= Activity =
Each line of data below is to be returned exactly, leaving out any picture.

• • •

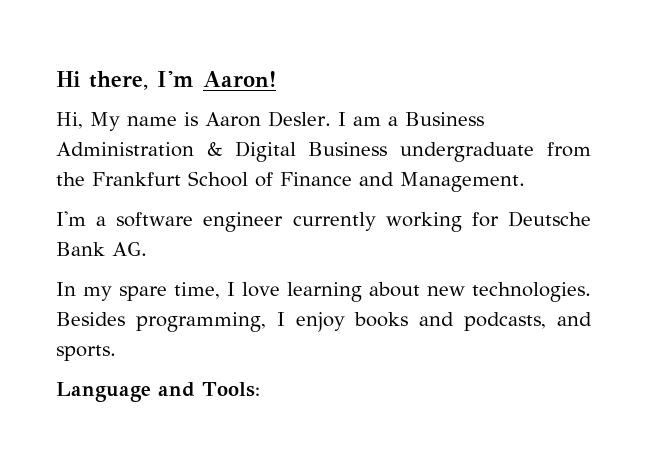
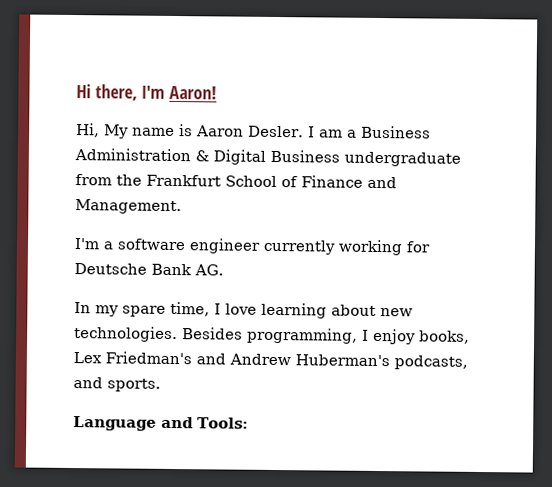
[354,312,455,327] books and -> [419,330,470,344] [73,351,390,367] books, Lex Friedman's and Andrew Huberman's

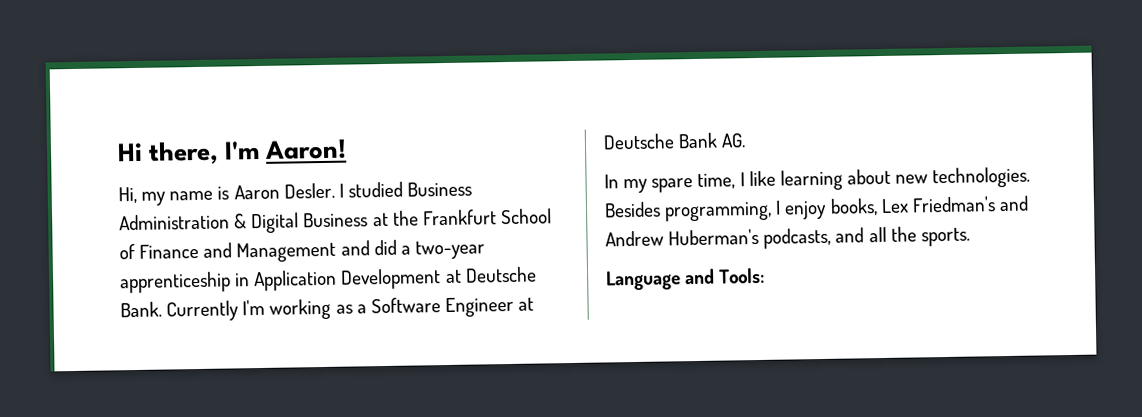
[104,124,129,139] My -> [141,191,167,206] my
[318,129,357,138] am a -> [347,181,403,198] studied
[344,151,461,167] [75,174,112,186] undergraduate from -> [372,212,389,227] at
[75,199,182,215] [74,238,431,256] Management. // I'm a software engineer currently working for -> [236,239,485,263] [119,266,537,294] [120,296,535,322] Management and did a two-year apprenticeship in Application Development at Deutsche Bank. Currently I'm working as a Software Engineer at
[225,303,257,315] love -> [748,170,776,187] like
(103, 383) none -> [868,226,917,243] all the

• • •

= Response to the task =
[354,312,455,327] books and -> [419,330,470,344] [73,351,390,367] books, Lex Friedman's and Andrew Huberman's

[104,124,129,139] My -> [141,191,167,206] my
[318,129,357,138] am a -> [347,181,403,198] studied
[344,151,461,167] [75,174,112,186] undergraduate from -> [372,212,389,227] at
[75,199,182,215] [74,238,431,256] Management. // I'm a software engineer currently working for -> [236,239,485,263] [119,266,537,294] [120,296,535,322] Management and did a two-year apprenticeship in Application Development at Deutsche Bank. Currently I'm working as a Software Engineer at
[225,303,257,315] love -> [748,170,776,187] like
(103, 383) none -> [868,226,917,243] all the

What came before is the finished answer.